Important knowledge derived from cultural metaphors, pūrākau (stories), and Māori ancestral sayings (whakataukī) guide customary management of plants and animals – for example, practices around the cultivation of harakeke (flax) (Erueti et al, 2023; Wehi, 2009). Maintaining this knowledge and connection to taonga (treasured) species is reliant on species resilience and survival. For example, the loss of mana and retraction of mauri was observed with declining kererū populations in Te Urewera Forest (Timoti et al, 2017). This can impact the ability to uphold traditional roles and responsibilities to protect the environment, and reflects a decline in health of the whenua (land), forest and communities (Lyver et al, 2009; Timoti et al, 2017).

Loss of, or lack of access to, traditional lands has cultural, practical and economic implications for Māori land owners.
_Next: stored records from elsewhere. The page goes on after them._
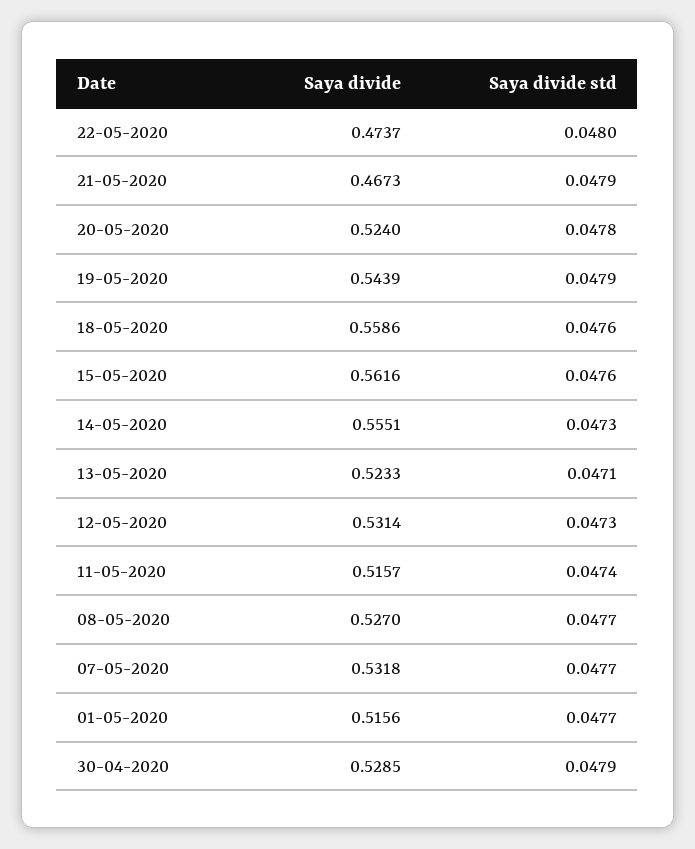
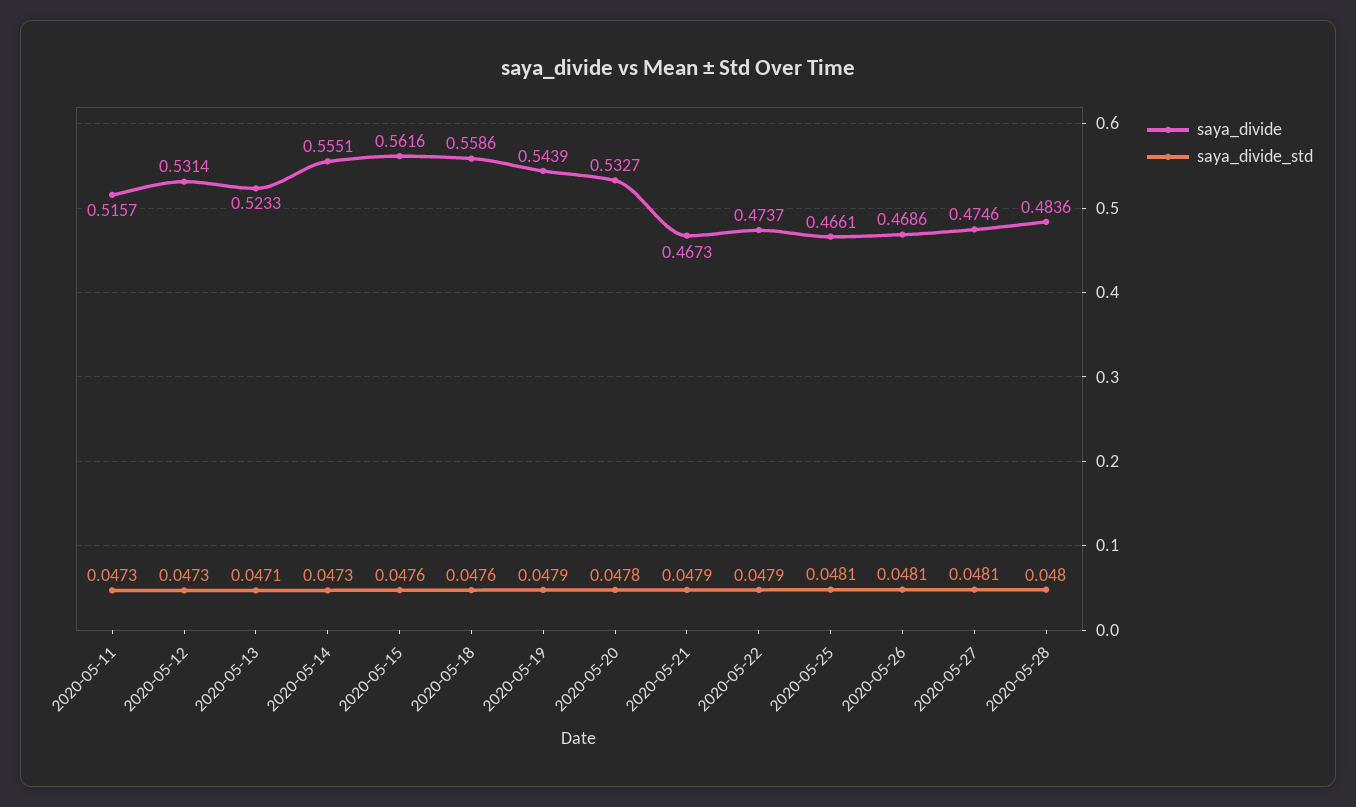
Saya divide std, 22-05-2020: 0.048 -> 0.0479
Saya divide, 20-05-2020: 0.524 -> 0.5327
Saya divide std, 11-05-2020: 0.0474 -> 0.0473
Saya divide, 08-05-2020: 0.527 -> none
Saya divide std, 08-05-2020: 0.0477 -> none
Saya divide, 07-05-2020: 0.5318 -> none
Saya divide std, 07-05-2020: 0.0477 -> none
Saya divide, 01-05-2020: 0.5156 -> none
Saya divide std, 01-05-2020: 0.0477 -> none
Saya divide, 30-04-2020: 0.5285 -> none
Saya divide std, 30-04-2020: 0.0479 -> none
Saya divide, 2020-05-25: none -> 0.4661
Saya divide std, 2020-05-25: none -> 0.0481
Saya divide, 2020-05-26: none -> 0.4686
Saya divide std, 2020-05-26: none -> 0.0481
Saya divide, 2020-05-27: none -> 0.4746
Saya divide std, 2020-05-27: none -> 0.0481
Saya divide, 2020-05-28: none -> 0.4836
Saya divide std, 2020-05-28: none -> 0.048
Nationally, it is estimated that approximately 20 percent of Māori freehold land is landlocked, meaning that the piece of land has no reasonable access (Waitangi Tribunal, 2024). This prevents use and enjoyment of the land, makes it difficult to reconnect to historical knowledge, and challenges the duty to practise kaitiakitanga and care for te taiao (Hond et al, 2019; Mark et al, 2022; Waitangi Tribunal, 2024). The term ‘tangata whenua’ expresses an understanding of the relationship to land as one where Māori ‘belong’ to the land (Hond et al, 2019). Place names of natural landscapes hold the historical lineages of peoples, places and species that retain the community genealogy of place (Davis et al, 1990; Reihana et al, 2023). They serve as reminders of the past and indicators of previous events (King & Goff, 2006).

Case study: Te Auaunga, Oakley Creek restoration

Image: Data source Te Auaunga, Oakley Creek. Kāinga Ora

Te Auaunga, known as ‘swirling waters’ or Oakley Creek, stands as the longest urban river, or awa, in the Auckland isthmus. It winds its way approximately 15 kilometres from the high ridgeline above Waikōwhai to the Waitematā Harbour (Kāinga Ora, 2023).

Two hundred years ago, the awa was nestled within a vibrant wetland named Te Wai-inu-roa o Rakataura, meaning ‘the long drink of Rakataura’. This wetland served as a habitat for taonga like native birds, fish and plants used in rongoā while Māori harvested abundant harakeke and raupō (bulrush) for textiles (Auckland Council, 2016). Papakāinga were sustained by the abundance of resource (Auckland Council, 2016). Te Wai-inu-roa o Rakataura also played a crucial role in flood mitigation and drainage (Kāinga Ora, 2023).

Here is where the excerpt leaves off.